Nas minhas andanças e também através das minhas leituras tenho refletido sobre a necessidade de me desligar de alguma forma das coisas que têm trazido muito sofrimento e muita dor ao meu ser. Dor e sofrimento. Esse viver martirizado está sendo um viver muito insatisfatório.
Já escrevi que o passado não nos pertence porque ele não existe mais. Só teríamos o presente. No entanto, pessoas que tiveram um passado de grandes feitos têm muita dificuldade de se desligarem do passado que não existe mais. Esse processo é doloroso e causa muito sofrimento quando vem junto um sentimento de ingratidão do mundo. A pessoa vira uma escrava da dor e do sofrimento.
Os seres humanos são seres sociais, somos no mundo através de nossas relações com o mundo, isso é claro para mim. Apesar dessa clareza, apesar de ser racional, tenho deixado que a dor e o sofrimento pautem o meu presente por não conseguir definir um projeto de vida na atual realidade de minha existência.

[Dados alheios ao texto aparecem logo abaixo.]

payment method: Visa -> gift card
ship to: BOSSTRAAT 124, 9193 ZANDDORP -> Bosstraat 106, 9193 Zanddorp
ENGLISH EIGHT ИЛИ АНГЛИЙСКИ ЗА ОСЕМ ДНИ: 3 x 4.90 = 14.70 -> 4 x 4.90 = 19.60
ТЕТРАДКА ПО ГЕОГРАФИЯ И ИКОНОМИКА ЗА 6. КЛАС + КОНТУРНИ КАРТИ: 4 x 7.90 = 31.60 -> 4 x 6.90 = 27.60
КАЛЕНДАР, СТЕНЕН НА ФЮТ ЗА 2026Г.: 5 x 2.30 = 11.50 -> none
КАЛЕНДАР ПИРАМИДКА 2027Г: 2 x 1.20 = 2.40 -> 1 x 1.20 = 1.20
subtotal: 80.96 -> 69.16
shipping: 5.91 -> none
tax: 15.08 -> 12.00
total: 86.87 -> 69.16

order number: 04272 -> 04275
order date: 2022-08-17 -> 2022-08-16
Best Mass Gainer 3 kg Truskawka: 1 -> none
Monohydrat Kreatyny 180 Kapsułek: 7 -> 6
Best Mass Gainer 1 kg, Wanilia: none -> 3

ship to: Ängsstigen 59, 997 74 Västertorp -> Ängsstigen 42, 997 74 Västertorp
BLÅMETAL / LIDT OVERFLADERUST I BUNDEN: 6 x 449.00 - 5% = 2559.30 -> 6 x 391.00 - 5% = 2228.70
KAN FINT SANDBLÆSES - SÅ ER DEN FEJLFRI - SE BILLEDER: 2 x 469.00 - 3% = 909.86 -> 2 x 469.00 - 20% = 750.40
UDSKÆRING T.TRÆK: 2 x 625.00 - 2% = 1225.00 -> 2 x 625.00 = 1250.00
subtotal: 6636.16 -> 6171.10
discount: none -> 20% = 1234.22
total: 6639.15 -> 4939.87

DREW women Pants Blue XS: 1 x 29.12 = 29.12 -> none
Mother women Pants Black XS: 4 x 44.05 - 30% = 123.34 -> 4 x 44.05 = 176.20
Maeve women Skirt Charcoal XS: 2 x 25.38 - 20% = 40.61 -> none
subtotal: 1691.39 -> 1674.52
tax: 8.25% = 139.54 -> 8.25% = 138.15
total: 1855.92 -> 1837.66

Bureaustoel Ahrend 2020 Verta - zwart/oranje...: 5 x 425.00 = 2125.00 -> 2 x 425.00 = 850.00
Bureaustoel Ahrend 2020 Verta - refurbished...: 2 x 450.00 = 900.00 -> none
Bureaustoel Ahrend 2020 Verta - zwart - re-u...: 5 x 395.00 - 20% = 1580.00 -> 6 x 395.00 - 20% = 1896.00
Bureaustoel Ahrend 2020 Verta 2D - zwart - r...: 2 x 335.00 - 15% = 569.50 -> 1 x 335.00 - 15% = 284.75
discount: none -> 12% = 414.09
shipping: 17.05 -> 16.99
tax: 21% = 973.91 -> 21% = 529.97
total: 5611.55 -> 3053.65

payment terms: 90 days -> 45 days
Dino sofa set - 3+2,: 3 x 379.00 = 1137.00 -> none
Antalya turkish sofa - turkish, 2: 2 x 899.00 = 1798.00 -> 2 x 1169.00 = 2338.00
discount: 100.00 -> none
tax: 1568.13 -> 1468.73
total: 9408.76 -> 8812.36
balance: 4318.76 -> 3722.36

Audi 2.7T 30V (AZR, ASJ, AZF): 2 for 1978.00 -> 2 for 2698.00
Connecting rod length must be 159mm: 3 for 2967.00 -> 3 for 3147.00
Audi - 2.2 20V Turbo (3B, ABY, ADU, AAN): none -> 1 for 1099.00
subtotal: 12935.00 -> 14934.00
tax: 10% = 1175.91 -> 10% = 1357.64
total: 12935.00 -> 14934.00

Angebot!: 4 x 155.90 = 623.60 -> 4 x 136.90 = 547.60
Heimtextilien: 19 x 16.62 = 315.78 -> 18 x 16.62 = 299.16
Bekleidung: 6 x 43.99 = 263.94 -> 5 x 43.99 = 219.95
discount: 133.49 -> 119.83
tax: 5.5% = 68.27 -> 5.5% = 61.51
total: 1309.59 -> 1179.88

Como fazer a vida valer a pena hoje, neste instante e da forma como cheguei até aqui? Eu arrumei muletas para andar pela vida estando cai não cai à beira de precipícios desde meus tenros doze ou treze anos de vida já intensa me submetendo a trabalhos de merda, bebendo e querendo explodir o mundo que eu achava injusto e um lugar ruim.
Fui vivendo e de vereda em vereda, e com uma sorte da porra, alcancei mais de meio século de vida.
Agora não consigo me desligar dessas veredas por onde passei, não consigo compreender que os caminhos que até ajudei a construir estão fechados e só me resta andar, andar e abrir novos caminhos de viver, já que não existem caminhos, mas que fazemos caminhos ao andar, como nos ensinou o poeta.
Talvez por isso eu precise tanto andar. Preciso encontrar um caminho, fazer uma trilha, achar uma vereda que me traga um pouco de paz, aliás, essa utopia "paz" era a última coisa escrita em uma lista-muleta que havia feito décadas atrás quando listei coisas a conquistar e assim ir vivendo.
Paz... que utopia da porra. Você anda e a paz anda também (risos) e você nunca alcança ela.
Não estou em paz, sequer comigo mesmo.
Andar, andar, andar, quem sabe uma hora vejo um caminho ou abra um e caminhe por ele.